O governo federal se comprometeu a liberar mais recursos para o combate às queimadas e a aquisição de equipamentos, a fim de ajudar os estados a enfrentar uma das piores estiagens em décadas no país.

A declaração foi feita pelo ministro-chefe da Casa Civil, Rui Costa, após uma reunião com governadores das Regiões Centro-Oeste e Norte, realizada na tarde dessa quinta-feira (19) no Palácio do Planalto.

A reunião foi uma iniciativa do presidente Luiz Inácio Lula da Silva, que também se encontrou esta semana com os chefes dos Poderes para discutir a ampliação das medidas contra as queimadas.

De acordo com o ministro, além dos R$ 514 milhões de crédito extraordinário já liberados, o Banco Nacional de Desenvolvimento Econômico e Social (BNDES) criará uma linha de crédito destinada à compra de viaturas e equipamentos para os bombeiros. Os estados receberão novos recursos com base na apresentação de suas demandas específicas.

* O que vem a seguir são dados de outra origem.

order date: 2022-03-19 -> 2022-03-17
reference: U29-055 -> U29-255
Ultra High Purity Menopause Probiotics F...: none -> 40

"Vamos recepcionar, nos próximos dias, todos os pedidos de ajuda, dois estados já enviaram, e estamos avaliando e autorizando de forma sumária. Como vocês já viram, foi publicado já o primeiro crédito, de outros que serão publicados, no valor de R$ 514 milhões, a assim como falou também, o BNDES [Banco Nacional de Desenvolvimento Econômico e Social], já até a semana que vem, está autorizado e liberando um pouco mais de R$ 400 milhões para apoio aos corpos de bombeiros desses estados da Amazônia Legal, para compra de materiais, equipamentos, viaturas, o que já soma os dois juntos perto de R$ 1 bilhão", afirmou o ministro.

Ele complementou: "E outros créditos serão publicados na medida em que os governadores apresentem e materializem suas demandas", segundo a Agência Brasil.

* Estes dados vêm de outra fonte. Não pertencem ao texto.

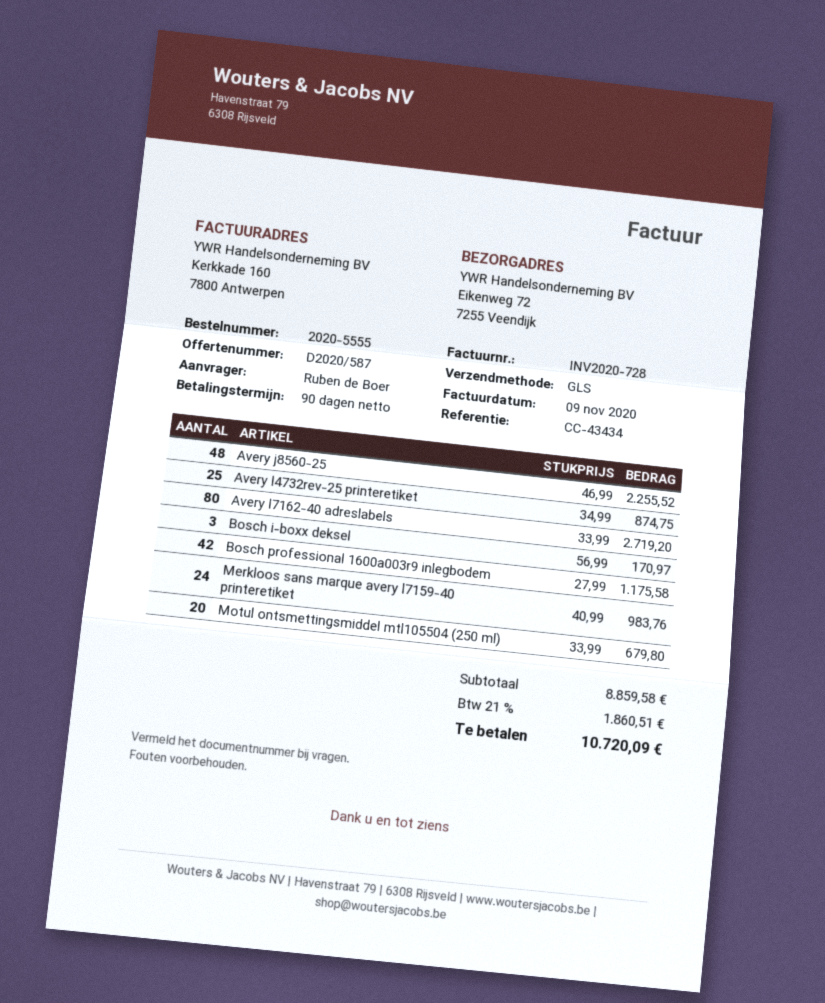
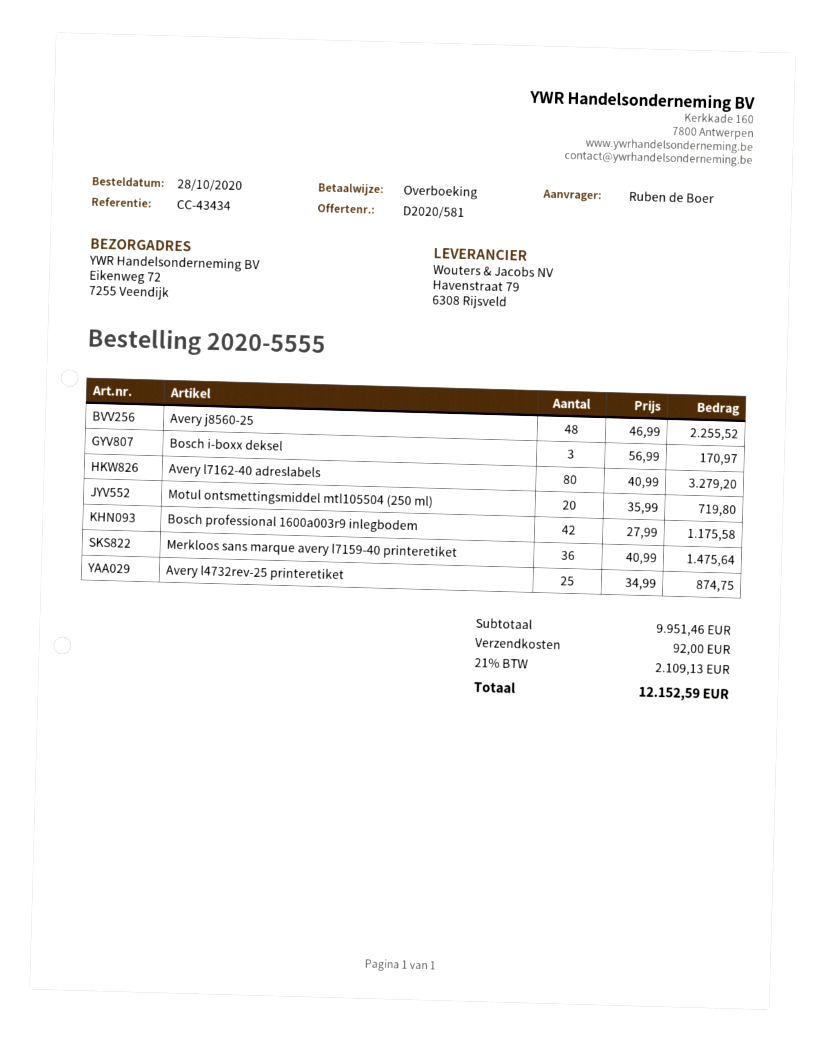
quote number: D2020/587 -> D2020/581
Avery l7162-40 adreslabels: 80 x 33.99 = 2719.20 -> 80 x 40.99 = 3279.20
Merkloos sans marque avery l7159-40 printeretiket: 24 x 40.99 = 983.76 -> 36 x 40.99 = 1475.64
Motul ontsmettingsmiddel mtl105504 (250 ml): 20 x 33.99 = 679.80 -> 20 x 35.99 = 719.80
subtotal: 8859.58 -> 9951.46
shipping: none -> 92.00
tax: 21% = 1860.51 -> 21% = 2109.13
total: 10720.09 -> 12152.59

Participaram do encontro os governadores Hélder Barbalho (Pará), Mauro Mendes (Mato Grosso), Ronaldo Caiado (Goiás), Ibaneis Rocha (Distrito Federal), Eduardo Riedel (Mato Grosso do Sul), Wilson Lima (Amazonas), Gladson Cameli (Acre), Wanderlei Barbosa (Tocantins) e Antonio Denarium (Roraima). Também compareceram os vice-governadores Sérgio Gonçalves da Silva (Rondônia) e Antônio Pinheiro Teles Júnior (Amapá).

<><> Afetados

Mais de 11 milhões de pessoas já foram afetadas diretamente pela onda de incêndios que afeta o Brasil desde o início do ano em meio a uma seca histórica. De acordo com a Confederação Nacional dos Municípios, na comparação com o mesmo período do ano passado, o aumento dos casos é alarmante: em 2023 foram somente 3,8 mil pessoas afetadas e 23 municípios em situação de emergência.

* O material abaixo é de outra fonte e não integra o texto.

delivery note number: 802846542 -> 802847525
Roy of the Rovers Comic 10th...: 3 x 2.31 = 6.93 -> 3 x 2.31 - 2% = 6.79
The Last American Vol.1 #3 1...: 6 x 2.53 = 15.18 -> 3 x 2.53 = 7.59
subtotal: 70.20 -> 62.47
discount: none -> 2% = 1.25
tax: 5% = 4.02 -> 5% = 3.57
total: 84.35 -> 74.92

Já os prejuízos econômicos com as queimadas chegaram a R$ 1,1 bilhão. Por conta da situação enfrentada no Brasil, a CNM defende a criação do Conselho Nacional de Mudança Climática, além da Autoridade Climática Nacional e o Fundo Nacional de Mudança Climática. A proposta prevê ainda 3% da arrecadação do Imposto de Renda e do IPI para o fundo.

 

¨      Terra Indígena Kayapó tem mais de 17% de área tomada pelo fogo

Um levantamento divulgado nesta sexta-feira (20) pelo Greenpeace Brasil mostra que o mês de setembro concentrou 61,25% dos focos de calor registrados durante todo este ano nas comunidades que compõem a Terra Indígena (TI) Kayapó, que se estende pelos estados de Mato Grosso e do Pará. A porcentagem corresponde a 1.799 de um total de 2.937 focos identificados no período pelo Laboratório de Aplicações de Satélites Ambientais (Lasa), da Universidade Federal do Rio de Janeiro (UFRJ).

Ao todo, 571.750 hectares (17,41%) do território já foram consumidos pelo fogo. É o pior índice desde 2012, quando o monitoramento foi iniciado.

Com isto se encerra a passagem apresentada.